An der Treppe zum Eingang angekommen, wurde die Haustür geöffnet, und Andrew Cahill trat nach draußen. Er trug einen eleganten Anzug und einen dunklen Bowler, in der Hand hielt er einen sehr vornehmen Spazierstock mit Elfenbeingriff. Als er sie sah, lächelte er sie freundlich an. „Guten Tag, Mrs Kennedy! Francesca hat das Haus schon im Morgengrauen verlassen.“
Mr Cahill war genauso nett wie seine Tochter. Maggie lief rot an und erwiderte den Gruß. Was er wohl denken würde, wenn er von ihren Gefühlen für seinen einzigen Sohn wüsste? Als er in die wartende Kutsche einstieg, wandte sie sich rasch ab und hoffte, dass er niemals von ihrer albernen Verliebtheit erfuhr. Auf dem Weg ins Foyer nickte sie Jonathon lächelnd zu, und so wie bei jedem Besuch war sie auch diesmal wieder überwältigt. Sie würde sich niemals an den Prunk und den Luxus der Reichen gewöhnen! Schließlich war sie nur eine einfache Irin, die Kleider nähte, um ihren Lebensunterhalt zu verdienen. Wenn sie in die Gegend kam, in der die Cahills lebten, wurde ihr jedes Mal deutlich vor Augen geführt, wie sehr sich deren Welt von ihrer eigenen unterschied. Sie lebte mit vier Kindern in einer winzigen Wohnung mit nur einem Schlafzimmer, während das hier der pure Luxus mit schicken Möbeln, teuren Gemälden und Marmorböden war. In ihrer Wohnung überzog Schimmel die Wände, hier waren sie mit Stoffen oder Tapeten bedeckt. Zu Hause war der Fußboden ausgetreten und rissig, hier war der Boden aus Marmor oder glänzendem Parkett, darauf lagen Teppiche aus aller Welt.

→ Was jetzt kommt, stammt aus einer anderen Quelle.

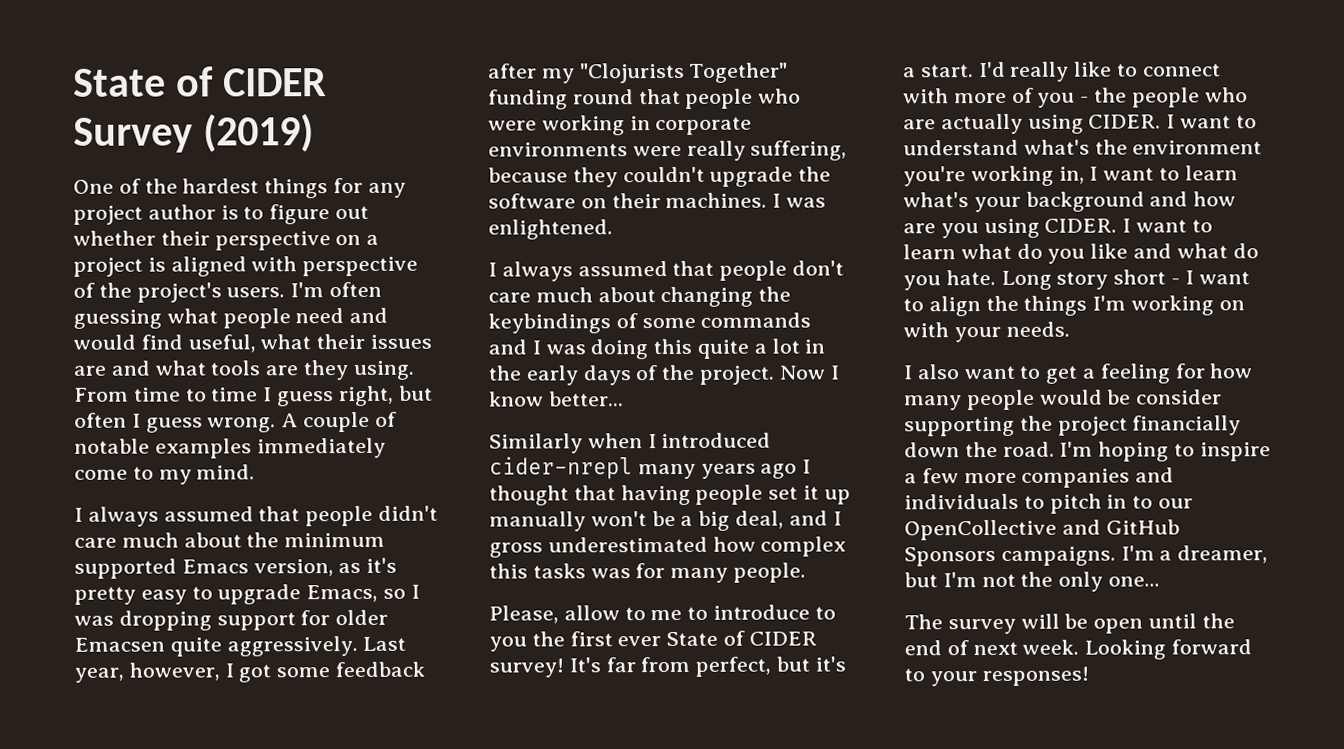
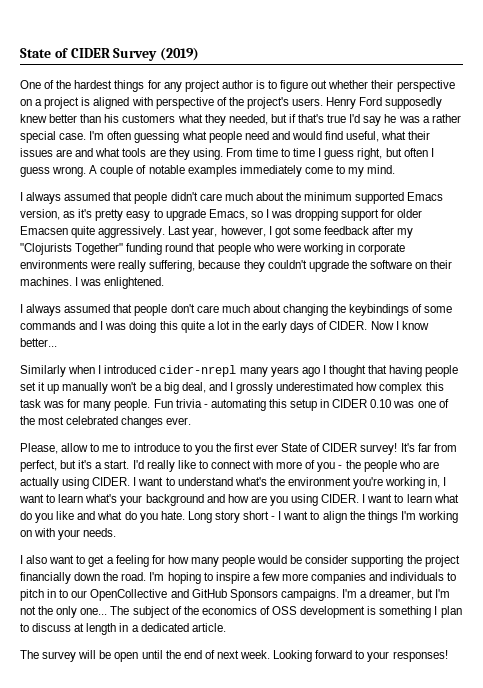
(286, 292) none -> [326,97,443,109] [20,114,461,126] [20,131,87,143] Henry Ford supposedly knew better than his customers what they needed, but if that's true I'd say he was a rather special case.
[661,364,776,385] the project. -> [329,321,368,330] CIDER.
[489,542,543,558] gross -> [236,382,274,394] grossly
[532,563,586,579] tasks -> [20,399,41,408] task
(807, 572) none -> [153,399,449,411] [20,416,192,428] Fun trivia - automating this setup in CIDER 0.10 was one of the most celebrated changes ever.
(1161, 581) none -> [110,606,462,618] [20,623,226,635] The subject of the economics of OSS development is something I plan to discuss at length in a dedicated article.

Vor einer Weile hatte Maggie begonnen, in der Zeitung die Nachrichten aus der Gesellschaft zu lesen, und dabei festgestellt, dass kein Tag verging, an dem Julia Van Wyck Cahill, Lord oder Lady Montrose, Francesca, Evan oder Mr Cahill nicht erwähnt wurden, wie sie in einem bekannten Etablissement gespeist oder irgendeine wichtige Veranstaltung besucht hatten. Wenn sie diese Meldungen las, fühlte sie sich manchmal fast wie ein Mitglied der Familie, auch wenn sie genau wusste, dass sie gar nicht dazugehörte und auch nie dazugehören würde. Das war eine unumstößliche Tatsache, die sie sich immer vor Augen halten musste.

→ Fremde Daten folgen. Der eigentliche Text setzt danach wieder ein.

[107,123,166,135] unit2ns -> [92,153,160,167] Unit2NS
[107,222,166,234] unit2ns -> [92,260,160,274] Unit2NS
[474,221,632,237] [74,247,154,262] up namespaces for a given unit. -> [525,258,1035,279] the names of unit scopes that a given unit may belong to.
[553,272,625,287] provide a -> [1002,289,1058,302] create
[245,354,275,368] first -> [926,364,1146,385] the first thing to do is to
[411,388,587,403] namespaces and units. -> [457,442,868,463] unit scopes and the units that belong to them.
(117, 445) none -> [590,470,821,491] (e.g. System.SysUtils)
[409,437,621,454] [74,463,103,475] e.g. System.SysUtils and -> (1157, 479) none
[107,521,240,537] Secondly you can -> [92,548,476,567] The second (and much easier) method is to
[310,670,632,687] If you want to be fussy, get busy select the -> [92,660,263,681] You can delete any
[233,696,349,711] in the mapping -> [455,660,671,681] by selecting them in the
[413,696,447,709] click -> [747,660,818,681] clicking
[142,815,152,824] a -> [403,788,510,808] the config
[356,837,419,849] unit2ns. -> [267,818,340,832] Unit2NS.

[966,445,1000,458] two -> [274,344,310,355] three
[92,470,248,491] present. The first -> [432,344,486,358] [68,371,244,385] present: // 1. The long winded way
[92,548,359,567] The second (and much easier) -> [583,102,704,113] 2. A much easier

Kaum hatte der Diener die Haustür hinter ihr geschlossen, da tauchte Julia am anderen Ende des langen Flurs auf und sah sie überrascht, aber mit einem Lächeln auf den Lippen an. „Guten Tag, Maggie. Ist das Francescas Bluse?“ Julias Blick kam ihr eindringlicher als sonst vor, so als würde sich hinter ihrer freundlichen Miene Argwohn verbergen.